By Asha Glover · August 12, 2020, 8:48 PM EDT

As states try to recoup revenue to replace money spent in response to the coronavirus pandemic, taxpayers should expect more calls for millionaires' tax increases, a McDermott Will & Emery tax partner said in a recorded panel session released Wednesday.

States are more likely to target high-income corporate and individual taxpayers when making revenue-generating policies, partner Alysse McLoughlin said at the Virtual Advanced State and Local Tax Institute at Georgetown University Law Center in Washington, D.C. Her remarks came during a previously recorded panel session.

"The states are really in a tough spot because they need money," McLoughlin said. "They also realize that businesses are in trouble, so I think they're trying to balance it."

McLoughlin, as an example, pointed to legislation signed by Louisiana Gov. John Bel Edwards that temporarily suspended a portion of the state's corporation franchise tax on small businesses with less than $1 million in capital. The new law suspended the first tier of the franchise tax — levied at $1.50 per $1,000 on the first $300,000 of taxable capital — for the tax periods of July 1 through June 30, 2021, for qualifying businesses. It also suspended the $110 initial corporation franchise tax on qualifying businesses for the same duration.

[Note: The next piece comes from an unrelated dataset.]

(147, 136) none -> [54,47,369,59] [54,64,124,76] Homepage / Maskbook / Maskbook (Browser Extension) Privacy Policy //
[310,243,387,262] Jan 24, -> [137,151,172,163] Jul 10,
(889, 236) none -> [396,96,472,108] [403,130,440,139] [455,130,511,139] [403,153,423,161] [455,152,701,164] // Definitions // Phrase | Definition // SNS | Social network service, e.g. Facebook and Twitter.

Taxpayers should also keep an eye out for mark-to-market taxes on both the state and federal levels. McLoughlin cited New York's proposed Billionaire Mark to Market Tax Act, S.B. 8277, introduced in the state Senate in May. Under that bill, New York would recognize gains or losses on billionaires' assets as if each asset were sold at fair market value and would require individuals to pay the tax that would be applicable on those gains in 10 equal installments. Each installment payment made after the year of the initial payment would be subject to an annual 7.5% charge.

Another easy way for states to raise revenue is by establishing or extending temporary surcharges, suspending or capping net operating loss suspensions or enacting alternative minimum assessments, gross receipts taxes or net worth taxes, McLoughlin said. She also said that states might turn toward different types of wealth taxes. Panelist Kimberly Krueger, a partner at PwC, noted that wealth taxes create a slippery slope because legislatures have the power to lower the threshold on those taxes.

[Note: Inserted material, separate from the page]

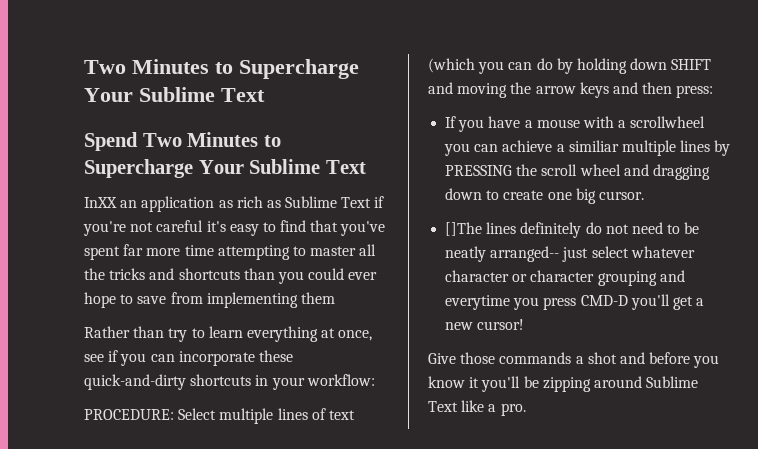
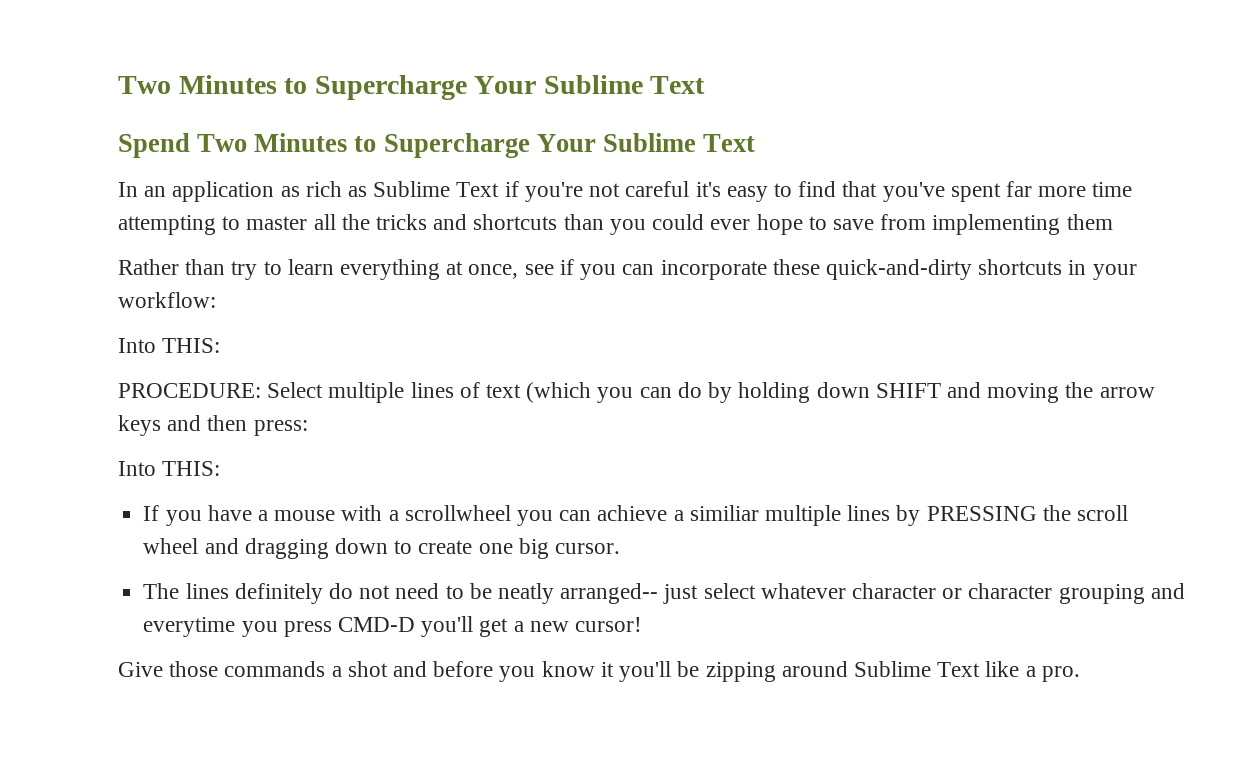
[84,197,117,208] InXX -> [118,182,138,197] In
(375, 380) none -> [118,338,221,353] // Into THIS:
(714, 91) none -> [118,461,221,476] // Into THIS:
[445,222,483,236] []The -> [143,583,180,599] The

While the need for revenue is imminent, states are likely waiting to propose revenue raisers because it is still relatively early in the pandemic, said panelist Karl A. Frieden, the vice president and general counsel of the Council on State Taxation. States may eventually look toward increasing taxes on foreign source income or passing broad-based advertising taxes, Frieden said.

While considering tax policies, Frieden said, lawmakers should focus on those that won't unnecessarily burden businesses, like temporary or excise taxes.

"Try not to do permanently damaging changes and things that are going to affect jobs and investment over the next few years," Frieden said.